[Material to process]

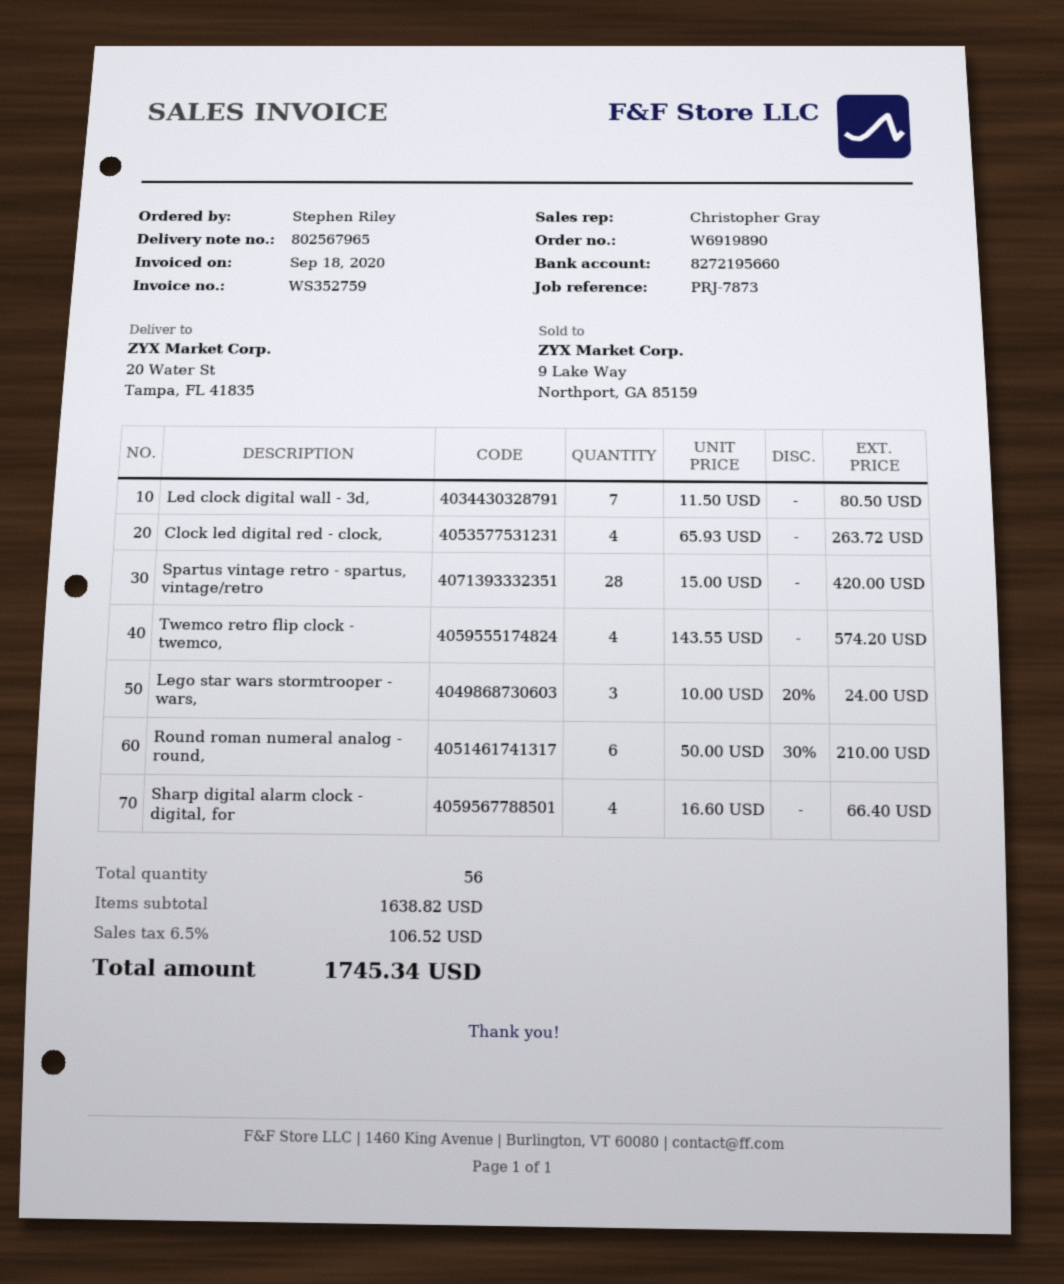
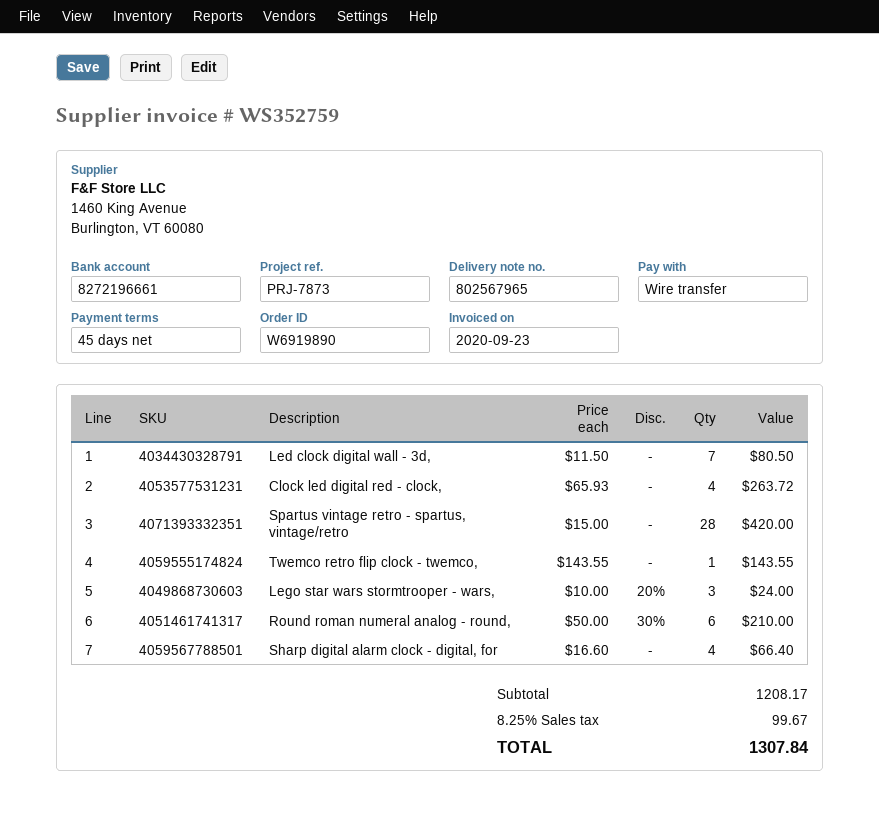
invoice date: 2020-09-18 -> 2020-09-23
bank account: 8272195660 -> 8272196661
Twemco retro flip clock - twemco,: 4 x 143.55 = 574.20 -> 1 x 143.55 = 143.55
subtotal: 1638.82 -> 1208.17
tax: 6.5% = 106.52 -> 8.25% = 99.67
total: 1745.34 -> 1307.84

[/Material to process]

Your task –
Reproduce the data above exactly, leaving out any picture in it.

Completed task –
invoice date: 2020-09-18 -> 2020-09-23
bank account: 8272195660 -> 8272196661
Twemco retro flip clock - twemco,: 4 x 143.55 = 574.20 -> 1 x 143.55 = 143.55
subtotal: 1638.82 -> 1208.17
tax: 6.5% = 106.52 -> 8.25% = 99.67
total: 1745.34 -> 1307.84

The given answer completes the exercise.